Quando le proteine raggiungono la cortina di DNA, spegnere la pompa della siringa, chiudere la valvola di intercettazione e incubare per 15 minuti per il caricamento degli istoni da parte di Abo1. Lavare via l'Abo1 non legato e le proteine istoniche per cinque minuti. Disattivare temporaneamente il flusso tampone per verificare se le proteine istoniche sono caricate sul DNA.

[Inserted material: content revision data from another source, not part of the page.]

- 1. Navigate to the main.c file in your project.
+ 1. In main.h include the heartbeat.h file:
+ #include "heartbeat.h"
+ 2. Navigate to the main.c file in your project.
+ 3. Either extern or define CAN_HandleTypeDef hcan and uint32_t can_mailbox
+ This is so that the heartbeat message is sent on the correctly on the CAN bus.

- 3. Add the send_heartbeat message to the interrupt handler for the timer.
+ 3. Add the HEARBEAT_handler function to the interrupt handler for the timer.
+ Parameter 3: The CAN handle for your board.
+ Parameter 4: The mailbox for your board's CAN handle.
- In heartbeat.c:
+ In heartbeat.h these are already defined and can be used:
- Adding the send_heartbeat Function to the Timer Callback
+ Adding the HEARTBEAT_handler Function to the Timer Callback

La formazione della cortina di DNA è stata controllata colorando le molecole di DNA con un colorante interpolante. Le linee verdi mostrate in array paralleli indicavano che YOYO1 intercalato nelle molecole di DNA erano ben allineate e allungate a una barriera di diffusione sotto flusso idrodinamico. Quando i dimeri Cy5-H3-H4 sono stati iniettati nella cortina di DNA in assenza di Abo1, Cy5-H3-H4 non si è legato al DNA, indicando una mancanza di legame spontaneo dei dimeri H3-H4 al DNA.
Quando Cy5-H3-H4 è stato iniettato con Abo1, sono stati osservati punti fluorescenti rossi sulle molecole di DNA, suggerendo che Abo1 carica dimeri H3-H4 sul DNA. I segnali fluorescenti sono scomparsi in assenza di flusso tampone e sono riapparsi quando il flusso è stato ripreso, suggerendo che i dimeri H3-H4 si legano al DNA. Il legame dei dimeri H3-H4 al DNA è stato confermato anche dal chimografo, in cui i segnali di fluorescenza scomparivano ogni volta che il flusso veniva interrotto.
Pochi punti fluorescenti sono apparsi nella cortina del DNA, sia in assenza di nucleotidi che in presenza di ADP, indicando che i dimeri H3-H4 raramente si legano al DNA, sia nello stato Apo che in presenza di ADP. L'analisi quantitativa mostra che il numero di dimeri H3-H4 legati al DNA aumenta in presenza di ATP. I risultati suggeriscono che l'idrolisi dell'ATP è essenziale per il caricamento di H3-H4 sul DNA da parte di Abo1.
Evitare l'iniezione di bolle nella cella di flusso è la cosa più critica per tutte le fasi. Quindi, in questo protocollo, enfatizziamo le connessioni drop-by-drop. Il test della tenda del DNA può essere esteso alle tende del DNA a doppio legame con doppi nano-pattern.
Inoltre, possiamo creare un altro tipo di cortina di DNA con filamenti di DNA, RNA o actina a singolo filamento. La tenda del DNA consente la visualizzazione del movimento delle proteine sul DNA e facilita lo studio del meccanismo di ricerca del bersaglio. La cortina del DNA può essere estesa per studiare il metabolismo del DNA, compresa la replicazione e la trascrizione.